Department of Neurosurgery and Stroke Center, NTT Medical Center Tokyo, Japan.
Department of Neurosurgery and Stroke Center, NTT Medical Center Tokyo, Japan.
J Stroke Cerebrovasc Dis. 2014 Jan;23(1):191-3. doi: 10.1016/j.jstrokecerebrovasdis.2012.11.009. Epub 2012 Dec 6.

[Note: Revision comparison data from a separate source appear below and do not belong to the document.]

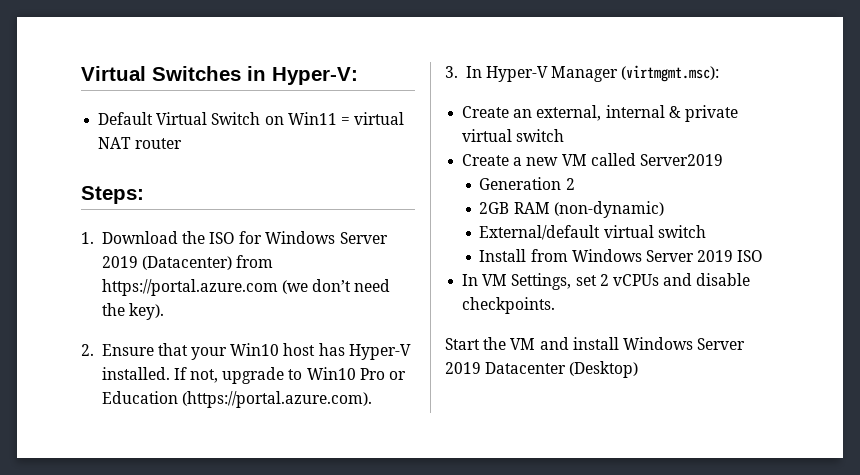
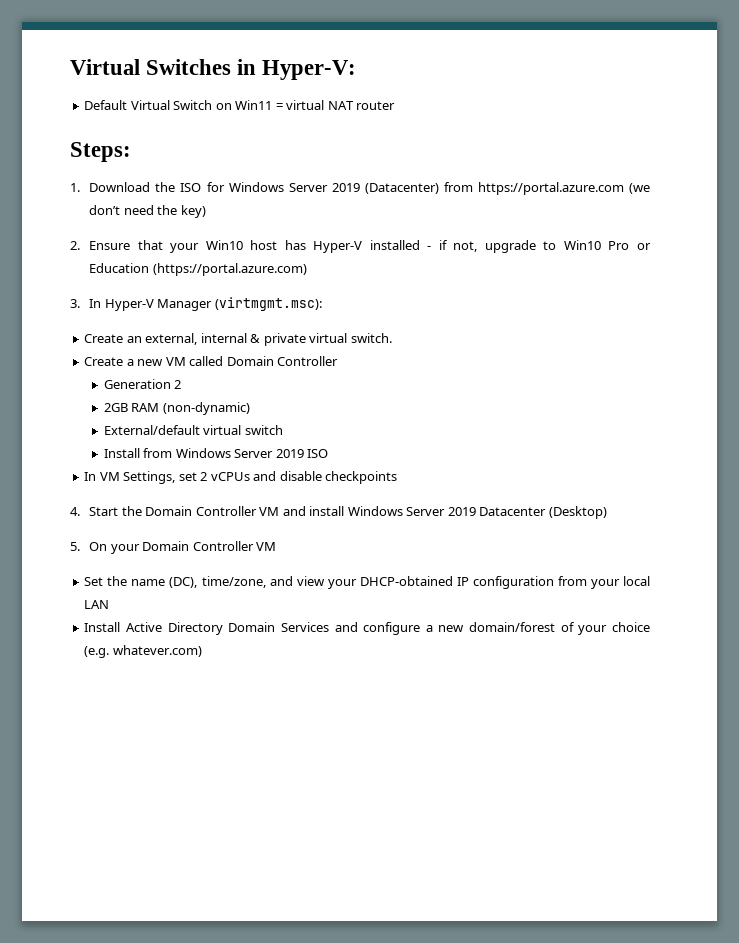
- 1. Download the ISO for Windows Server 2019 (Datacenter) from https://portal.azure.com (we don’t need the key).
+ 1. Download the ISO for Windows Server 2019 (Datacenter) from https://portal.azure.com (we don’t need the key)
- 2. Ensure that your Win10 host has Hyper-V installed. If not, upgrade to Win10 Pro or Education (https://portal.azure.com).
+ 2. Ensure that your Win10 host has Hyper-V installed - if not, upgrade to Win10 Pro or Education (https://portal.azure.com)
- Create an external, internal & private virtual switch
+ Create an external, internal & private virtual switch.
- Create a new VM called Server2019
+ Create a new VM called Domain Controller
- In VM Settings, set 2 vCPUs and disable checkpoints.
- Start the VM and install Windows Server 2019 Datacenter (Desktop)
+ In VM Settings, set 2 vCPUs and disable checkpoints
+ 4. Start the Domain Controller VM and install Windows Server 2019 Datacenter (Desktop)
+ 5. On your Domain Controller VM
+ Set the name (DC), time/zone, and view your DHCP-obtained IP configuration from your local LAN
+ Install Active Directory Domain Services and configure a new domain/forest of your choice (e.g. whatever.com)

The patient, a 32-year-old man, presented with sudden onset of occipital headache, vertigo, dysarthria, gait ataxia, right Horner syndrome, numbness of the right hand, and mild right hemiparesis. On magnetic resonance imaging, an acute small infarction was located on the right side of the caudal medulla extending dorsomedially. Magnetic resonance angiography showed severe right vertebral artery stenosis. Lateral medullary infarction associated with ipsilateral sensorimotor deficits in the limb is very rare, and the lesion probably involved the ipsilateral dorsal column or decussating lemniscal fibers and corticospinal fibers caudal to the pyramidal decussation or compression of the decussation.
患者,一名 32 岁男性,突发枕部头痛、眩晕、构音障碍、步态共济失调、右侧霍纳氏综合征、右手麻木和轻度右侧偏瘫。磁共振成像显示急性小梗死位于延髓尾部右侧,向背内侧延伸。磁共振血管造影显示右侧椎动脉严重狭窄。伴有同侧肢体感觉运动功能障碍的延髓外侧梗死非常罕见,病变可能累及同侧背柱或交叉的薄束纤维和皮质脊髓纤维在锥体交叉下方或交叉受压。